What benefit has London Bridge brought Southeastern commuters?

So far, very little it would seem. I travel from Hildenborough to Cannon Street and back again every day and I have to agree with the hordes on Twitter… Southeastern’s service has been dismal since the ‘all singing all dancing’ London Bridge has opened.
Train journeys have lengthened. This seems to be to allow a pause at London Bridge, presumably to allow paths to become clear ahead. Seems odd though that the same number of trains were able to move through the same space before the works.

The evening commute is a farce. The station management at Cannon Street is poor.  Trains come in on the same platform day in day out. I’d wager that there are fewer platform alterations at Cannon Street than other mainline terminals. So why do they persist in delaying the announcement of the platform until virtually the last minute? It causes huge congestion on the concourse and then a stampede when the train is announced. This is incredibly poor for those amongst us who may have mobility issues.

The problem is compounded when the inevitable ‘big’ problem occurs, which seems to be at an ever increasing frequency. You get such bad congestion that the barriers are shut for ‘crowd control’, despite most platforms being empty. I can almost guarantee that people miss their train purely because they can’t get through the throng of tired commuters waiting on the platform.

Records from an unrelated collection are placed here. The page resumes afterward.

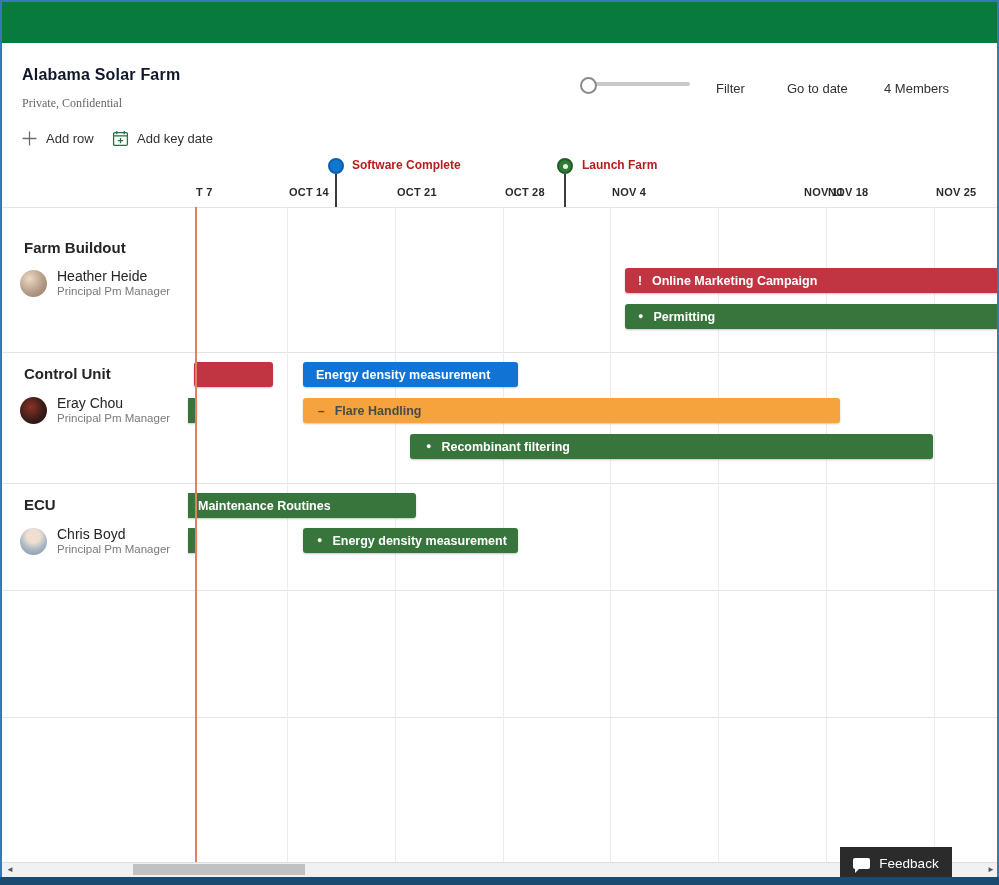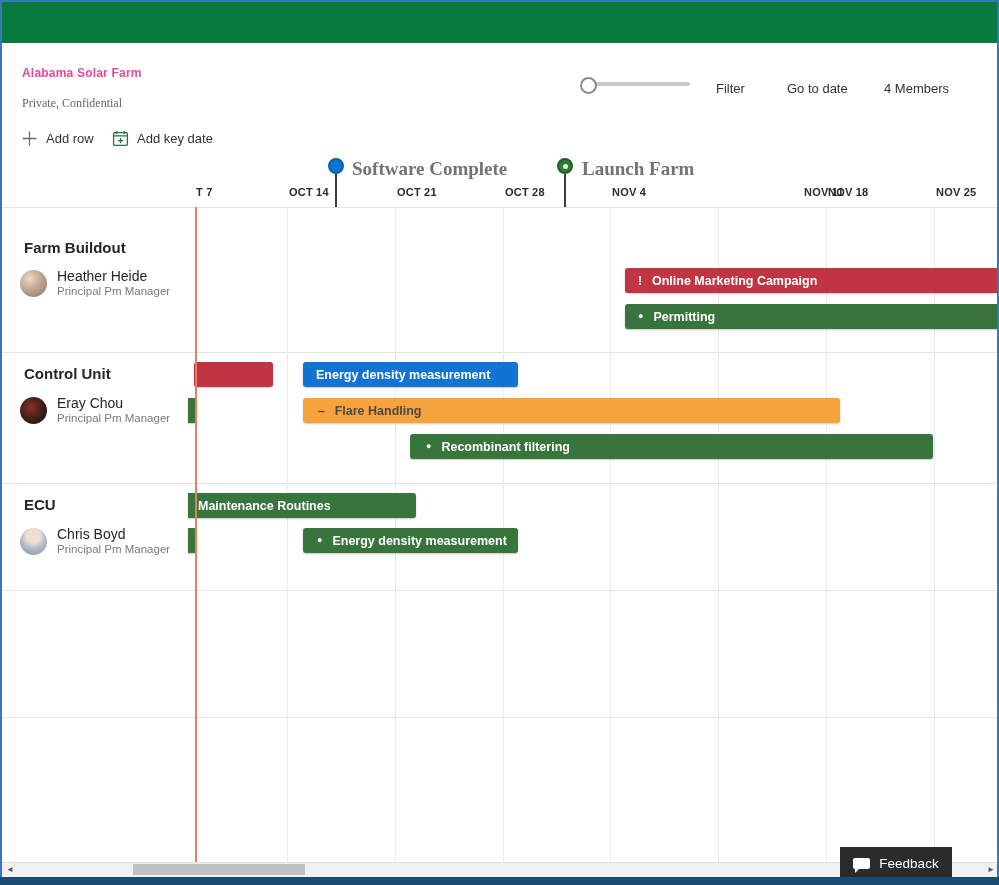--- a/index.html
+++ b/index.html
@@ -29,7 +29,7 @@
     color:#fff;font-size:13px;display:flex;align-items:center;justify-content:center;cursor:pointer;}
 
   
-  .page-title{left:22px;top:66px;font-size:12px;font-weight:bold;color:#ec4899;letter-spacing:.2px;}
+  .page-title{left:22px;top:66px;font-size:16px;font-weight:bold;color:#0f172a;letter-spacing:.2px;}
   .page-subtitle{left:22px;top:96px;font-size:12px;color:#666;font-family:Liberation Serif, serif;}
   .slider-track{left:588px;top:82px;width:102px;height:4px;background:#c8c8c8;border-radius:2px;cursor:pointer;}
   .slider-knob{left:580px;top:77px;width:13px;height:13px;border-radius:50%;background:#fff;border:2px solid #8a8a8a;cursor:pointer;}

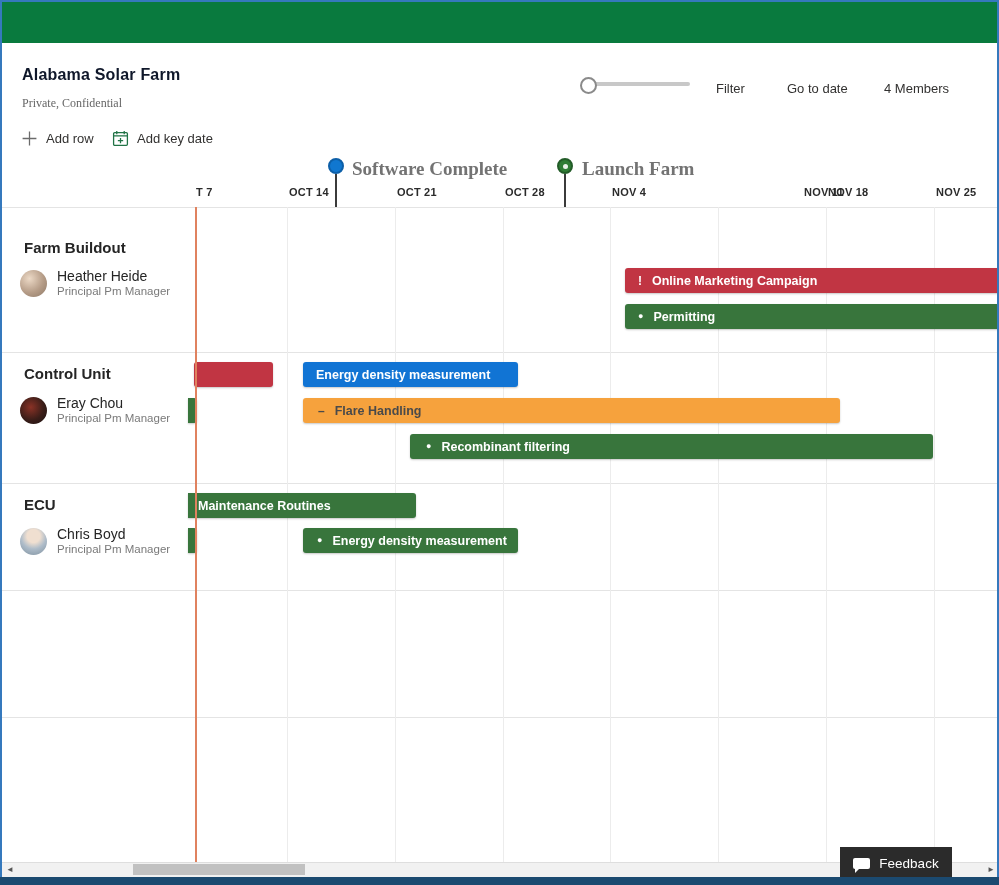--- a/index.html
+++ b/index.html
@@ -41,7 +41,7 @@
   .ms-dot-blue{background:#1077d0;border:2px solid #0d5fa8;}
   .ms-dot-green{background:#2f7d35;border:2px solid #235c28;display:flex;align-items:center;justify-content:center;}
   .ms-dot-green i{width:5px;height:5px;border-radius:50%;background:#e9f2e9;}
-  .ms-label{top:158px;font-size:19px;font-weight:600;color:#737373;font-family:Liberation Serif, serif;}
+  .ms-label{top:158px;font-size:12px;font-weight:600;color:#b91c1c;}
   .ms-line{width:2px;top:174px;height:33px;background:#3b3b3b;z-index:5;}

Whilst many of the problems lie at Southeastern’s door, I think a brighter light should be shone on Network Rail. Day in and day out we see signal failures or an issue with the track. I see they’re active on Twitter saying how busy they are with these issues but they are a plague on the commuter and frankly more must be done.

This month fares went up, as they always do, loosely linked to inflation. We argue that the consumer prices index (CPI) would be a better measure, rather than the almost defunct Retail Price Index (RPI). It seems to me like train faults, signal problems and general rubbishness on the trains has also gone up in line with inflation. The myths peddled by the rail industry on the level of reinvestment must surely be challenged. 97p in every pound goes to improving the service? I think someone should call trading standards as we’re all being ripped off. Sometimes I wonder whether the true figure is even 9.7p.

There are ever increasing numbers of people calling for nationalisation, as if the state offers a silver bullet. I’m not one of them. Network Rail is effectively a nationalised firm and look at how poor the infrastructure is. We need to remove excuses for poor performance and drive up standards, whatever the ownership model.

So Network rail, sort out your signals and everything else that is in your control (we accept that some things aren’t – such as drivers failing to avoid bridges). Southeastern, sort your trains out. Train faults are a ridiculous problem and the current staff may be doing all they can but it should never have got this bad so management need to take a long hard look at themselves. Oh and sort out your toilets. Not a day goes by without a number of toilets being out of service.

Whatever happens, the interests of passengers need to be put at the centre of the system. We pay a fortune for travel and most of us have no choice.  We have to work, go to school etc. 

Currently, the railway feels like it’s run for Network Rail and Southeastern rather than the people it serves.


3 thoughts on “What benefit has London Bridge brought Southeastern commuters?

  1. Agree completely – there’s no improvement to our service all as the delays are just as bad, in fact for me it’s worse as they’ve removed the Cannon St train I used to catch home. I asked Southeastern when Delay Repay would come in after 15mins now the London Bridge work is done – no reply yet after more than a week!

    1. Hi Kay, the answer is not until April 2019, when the new franchise starts. My concern is that it will be hardly worth claiming as the amount of compensation will presumably be half that for a 30 minute delay. At the moment claiming seems like quite an effort, whichever way you do it.

  2. I commute home from Staplehurst and frequently if the train is running over 5 mins late they run it fast through and everyone has to watch their train go past at 60 mph. Then a 30 mins wait at least until the next. Moan about British Rail all you like but the trains always stopped no matter how late. And all I get back in compensation is £1.50 on a £1332 annual fare.